**WHAT YOU WILL DO**:
In the records below, repeat word for word only the lines starting at the one that contains "Liberation Mono, monospace" and ending at the one that contains "text: 7.7 ->", pictures excluded.

── AVAILABLE DATA ──

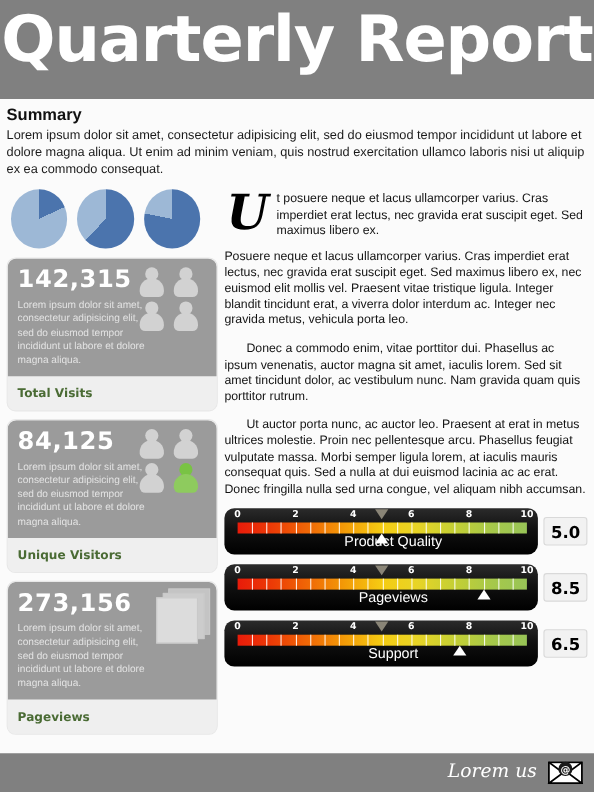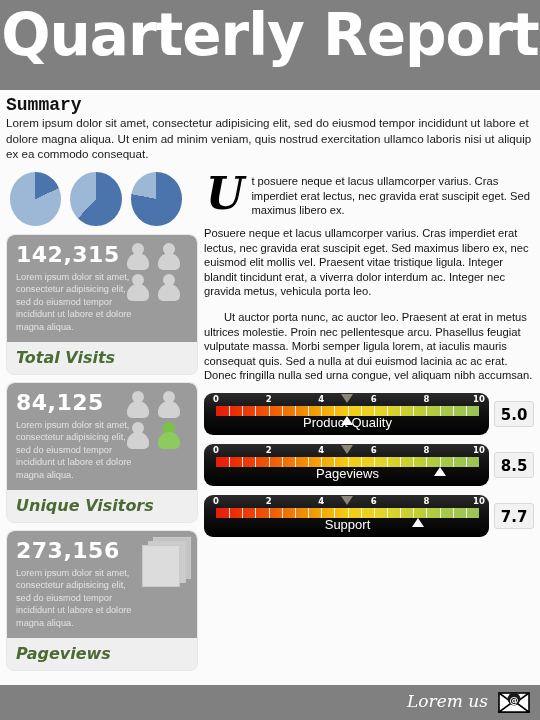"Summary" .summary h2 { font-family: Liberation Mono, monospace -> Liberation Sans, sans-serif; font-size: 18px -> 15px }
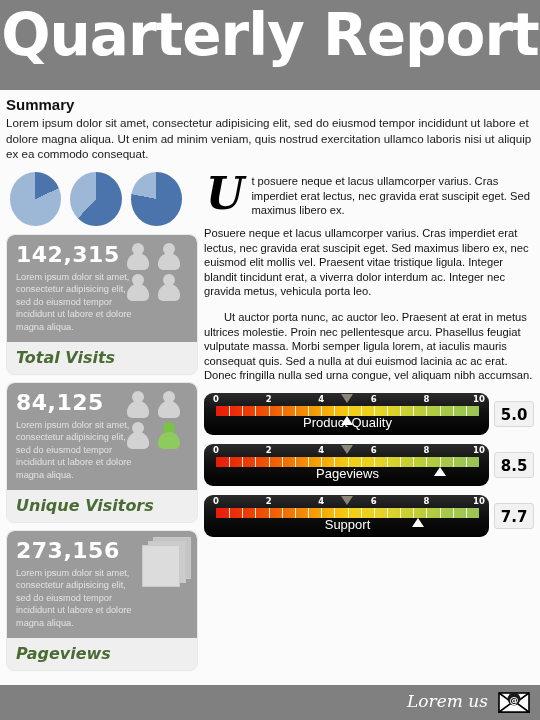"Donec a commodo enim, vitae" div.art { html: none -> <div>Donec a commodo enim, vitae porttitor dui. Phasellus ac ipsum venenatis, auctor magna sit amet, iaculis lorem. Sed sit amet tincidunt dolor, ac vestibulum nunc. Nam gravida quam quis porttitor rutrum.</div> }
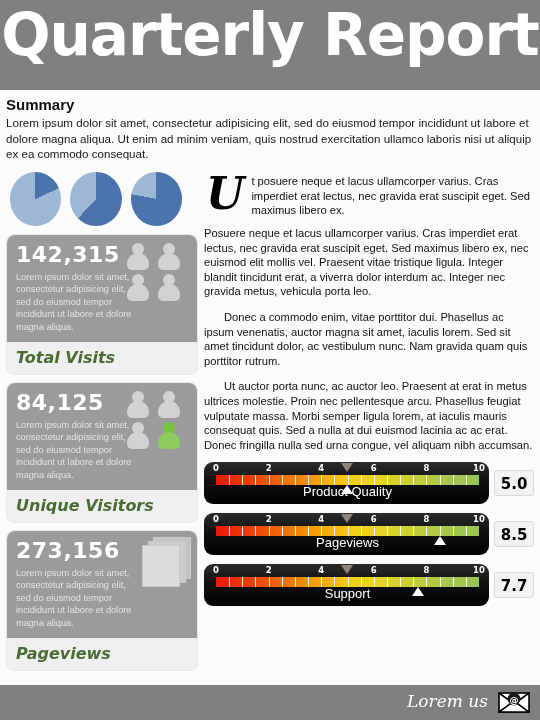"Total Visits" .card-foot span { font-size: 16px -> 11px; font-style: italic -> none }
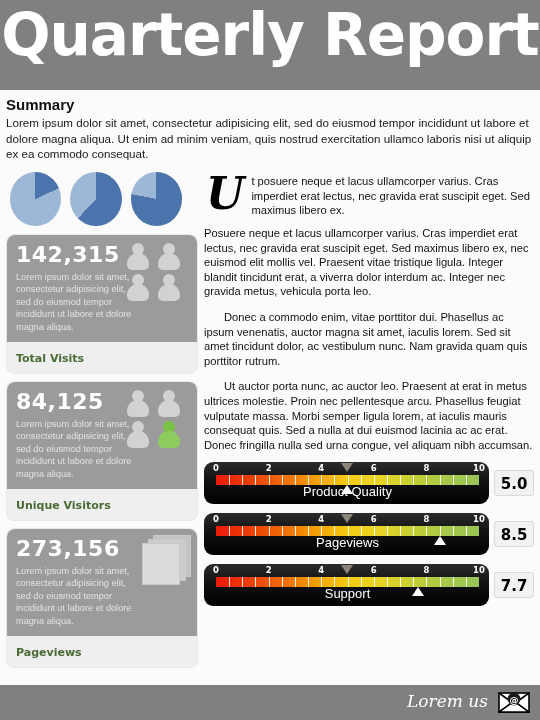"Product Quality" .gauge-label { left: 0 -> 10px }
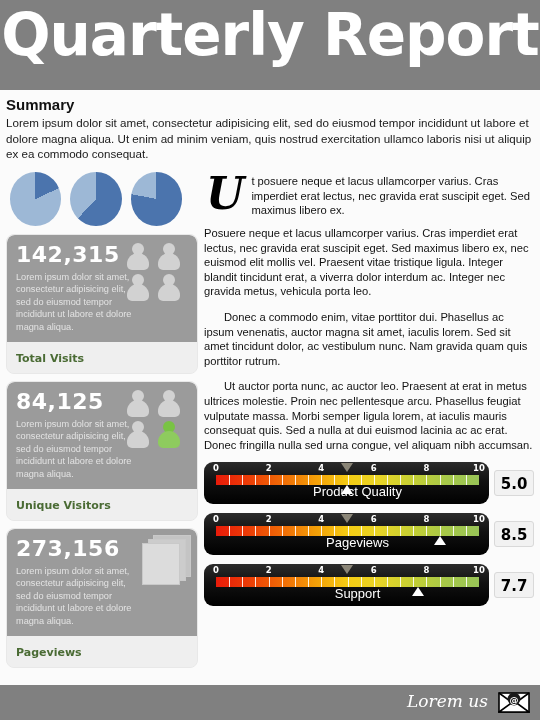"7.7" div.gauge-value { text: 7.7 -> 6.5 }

───
── AVAILABLE DATA ──

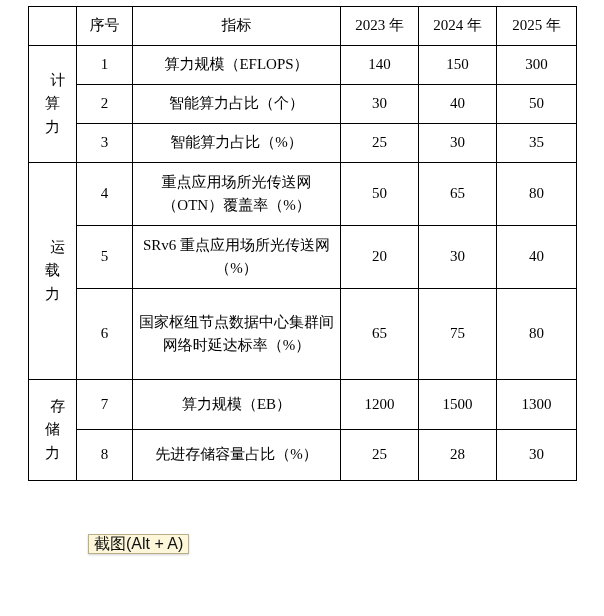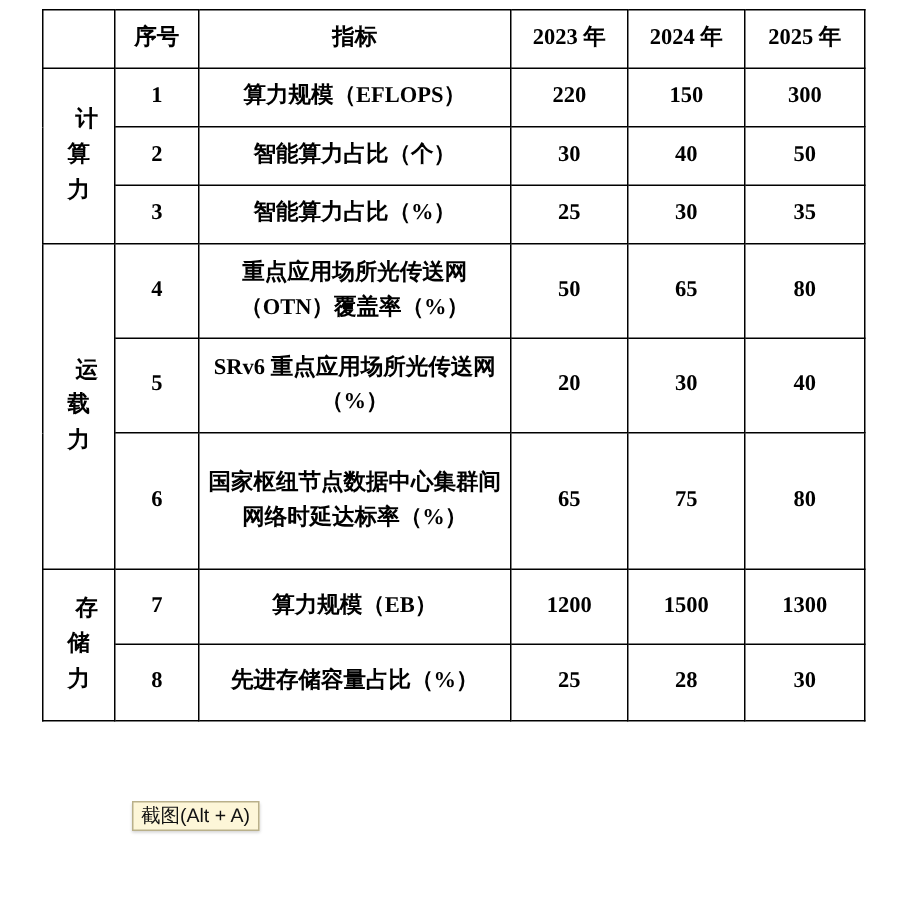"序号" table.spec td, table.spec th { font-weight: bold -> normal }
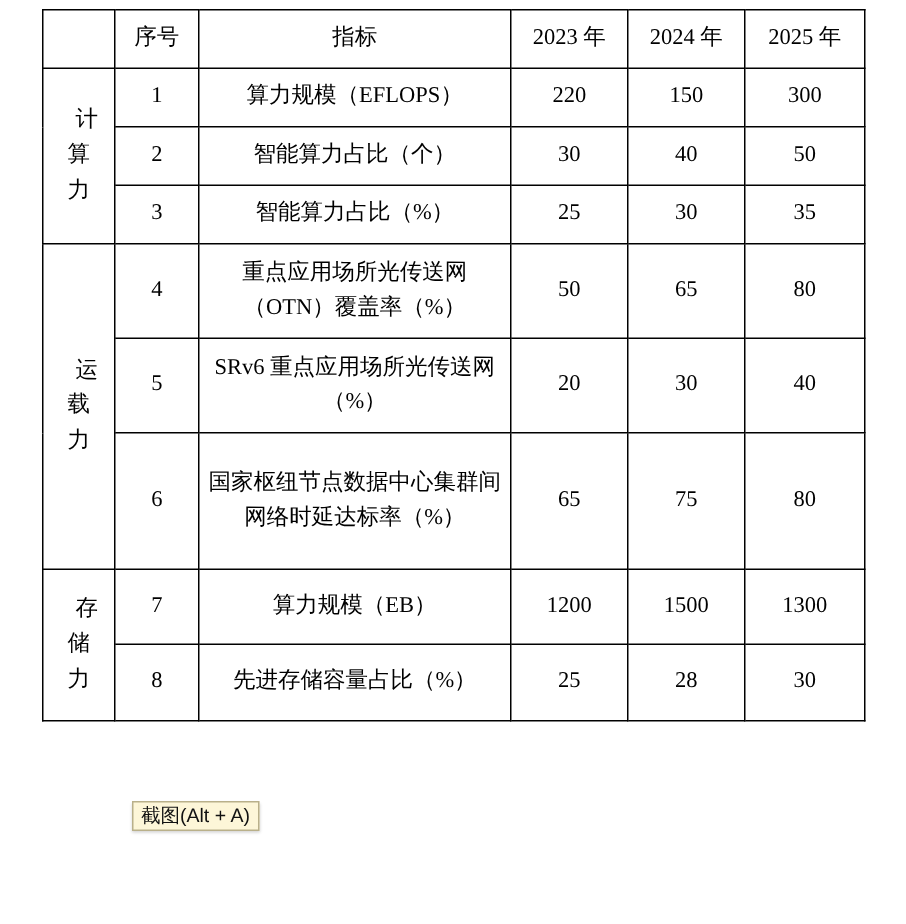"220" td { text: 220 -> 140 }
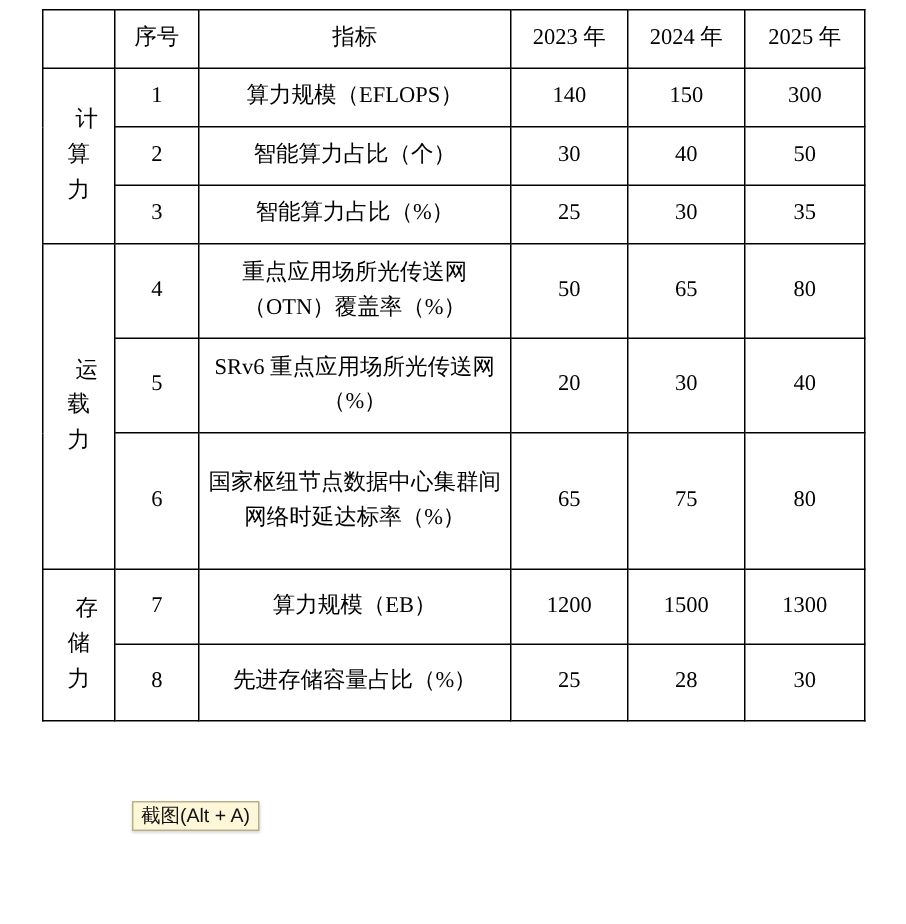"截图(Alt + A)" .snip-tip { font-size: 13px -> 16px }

───

**ANSWER BELOW**:
"Summary" .summary h2 { font-family: Liberation Mono, monospace -> Liberation Sans, sans-serif; font-size: 18px -> 15px }
"Donec a commodo enim, vitae" div.art { html: none -> <div>Donec a commodo enim, vitae porttitor dui. Phasellus ac ipsum venenatis, auctor magna sit amet, iaculis lorem. Sed sit amet tincidunt dolor, ac vestibulum nunc. Nam gravida quam quis porttitor rutrum.</div> }
"Total Visits" .card-foot span { font-size: 16px -> 11px; font-style: italic -> none }
"Product Quality" .gauge-label { left: 0 -> 10px }
"7.7" div.gauge-value { text: 7.7 -> 6.5 }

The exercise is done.